For normal bivariate distributions, coverage is at the nominal level for all methods, sample sizes and population correlations. (Here I only considered sample sizes of 50+ because otherwise power is far too low, so there is no point.)
When CIs do not include the population value, are they located to the left or the right of the population? In the figure below, negative values indicate a preponderance of left shifts, positive values a preponderance of right shifts. A value of 1 = 100% right shifts, -1 = 100% left shifts. For Pearson, CIs not including the population value tend to be located evenly to the left and right of the population. For Spearman, there is a preponderance of left shifted CIs for rho1 = 0.8. This left shift implies a tendency to over-estimate the difference (the difference group 1 minus group 2 is negative).
g = 1, h = 0, vary rho
What happens when we sample from a skewed distribution?
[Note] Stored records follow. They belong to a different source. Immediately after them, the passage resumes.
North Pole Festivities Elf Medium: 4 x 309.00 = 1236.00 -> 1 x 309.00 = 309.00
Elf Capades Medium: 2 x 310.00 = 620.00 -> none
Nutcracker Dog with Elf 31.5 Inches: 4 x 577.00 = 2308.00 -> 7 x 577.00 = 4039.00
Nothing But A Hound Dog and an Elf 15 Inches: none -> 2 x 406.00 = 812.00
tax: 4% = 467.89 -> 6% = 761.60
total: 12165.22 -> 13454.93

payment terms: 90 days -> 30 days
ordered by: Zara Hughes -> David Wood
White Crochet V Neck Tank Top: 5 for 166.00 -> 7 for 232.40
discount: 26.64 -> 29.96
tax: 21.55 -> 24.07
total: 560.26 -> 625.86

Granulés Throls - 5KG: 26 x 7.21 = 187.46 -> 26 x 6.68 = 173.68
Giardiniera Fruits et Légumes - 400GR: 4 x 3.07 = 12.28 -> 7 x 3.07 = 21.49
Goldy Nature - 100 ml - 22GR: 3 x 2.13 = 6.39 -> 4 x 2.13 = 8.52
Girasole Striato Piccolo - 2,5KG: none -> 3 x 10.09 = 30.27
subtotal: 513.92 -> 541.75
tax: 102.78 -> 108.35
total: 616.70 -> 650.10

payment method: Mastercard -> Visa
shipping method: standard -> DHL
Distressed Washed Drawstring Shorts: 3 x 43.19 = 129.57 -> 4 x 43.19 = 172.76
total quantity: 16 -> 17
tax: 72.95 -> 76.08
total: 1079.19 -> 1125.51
The coverage is lower than the expected 95% for Zou’s method and the discrepancy worsens with increasing rho1 and with increasing sample size. The percentile bootstrap does a much better job. Spearman’s combined with the percentile bootstrap is spot on.
For CIs that did not include the population value, the pattern of shifts varies as a function of rho. For Pearson, CIs are more likely to be located to the right of the population (under-estimation of the population value or wrong sign) for rho = 0, whereas for rho = 0.8, CIs are more likely to be located to the left. Spearman + bootstrap produces much more balanced results.
To investigate the asymmetry, we look at CIs for g=1, a sample size of n = 200 and the extremes of the distributions, rho1 = 0 and rho2 = 0.8. The figure below shows the preponderance of right shifted CIs for the two Pearson methods. The vertical line marks the population difference of -0.1.
For rho1 = 0.8, the pattern changes to a preponderance of left shifts for all methods, which means that the CIs tended to over-estimate the population difference. CIs for differences between Spearman’s correlations were quite smaller than Pearson’s ones though, thus showing less bias and less uncertainty.
rho=0.3, diff=0.2, vary g, h = 0
For another perspective on the three methods, we now look at a case with:
group 1: rho1 = 0.3
group 2: rho2 = 0.5
we vary g from 0 to 1.
For Pearson + Zou, coverage progressively decreases with increasing g, and to a much more limited extent with increasing sample size. Pearson + bootstrap is much more resilient to changes in g. And Spearman + bootstrap just doesn’t care about asymmetry!
The better coverage of Pearson + bootstrap seems to be achieved by producing wider CIs.
Matters only get’s worse for Pearson + Zou when outliers are likely (see notebook on GitHub).
Based on this new comparison of the 3 methods, I’d argue again that Spearman + bootstrap should be preferred over the two Pearson methods. But if the goal is to assess linear relationships, then Pearson + bootstrap is preferable to Zou’s method. I’ll report on other methods in another post.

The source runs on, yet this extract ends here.